== Work item ==
Copy each line of the entries beneath that contains the word "font".

====== Source data

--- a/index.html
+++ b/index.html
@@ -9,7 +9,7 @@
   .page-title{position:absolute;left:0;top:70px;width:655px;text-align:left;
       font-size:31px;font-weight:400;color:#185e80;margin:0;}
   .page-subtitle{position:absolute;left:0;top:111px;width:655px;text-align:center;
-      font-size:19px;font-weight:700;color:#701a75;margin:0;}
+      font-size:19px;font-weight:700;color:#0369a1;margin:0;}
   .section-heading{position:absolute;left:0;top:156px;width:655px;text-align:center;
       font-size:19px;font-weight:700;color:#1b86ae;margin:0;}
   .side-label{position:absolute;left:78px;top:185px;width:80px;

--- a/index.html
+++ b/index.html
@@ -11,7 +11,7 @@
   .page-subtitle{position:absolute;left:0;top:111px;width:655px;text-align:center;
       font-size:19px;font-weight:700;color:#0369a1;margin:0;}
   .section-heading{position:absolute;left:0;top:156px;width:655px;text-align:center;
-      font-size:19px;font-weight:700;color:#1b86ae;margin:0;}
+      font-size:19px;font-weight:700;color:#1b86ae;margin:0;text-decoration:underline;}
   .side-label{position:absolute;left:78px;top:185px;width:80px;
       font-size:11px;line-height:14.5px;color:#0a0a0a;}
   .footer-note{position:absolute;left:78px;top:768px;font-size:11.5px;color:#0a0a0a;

============

== Response to this task ==
       font-size:31px;font-weight:400;color:#185e80;margin:0;}
-      font-size:19px;font-weight:700;color:#701a75;margin:0;}
+      font-size:19px;font-weight:700;color:#0369a1;margin:0;}
       font-size:19px;font-weight:700;color:#1b86ae;margin:0;}
       font-size:19px;font-weight:700;color:#0369a1;margin:0;}
-      font-size:19px;font-weight:700;color:#1b86ae;margin:0;}
+      font-size:19px;font-weight:700;color:#1b86ae;margin:0;text-decoration:underline;}
       font-size:11px;line-height:14.5px;color:#0a0a0a;}
   .footer-note{position:absolute;left:78px;top:768px;font-size:11.5px;color:#0a0a0a;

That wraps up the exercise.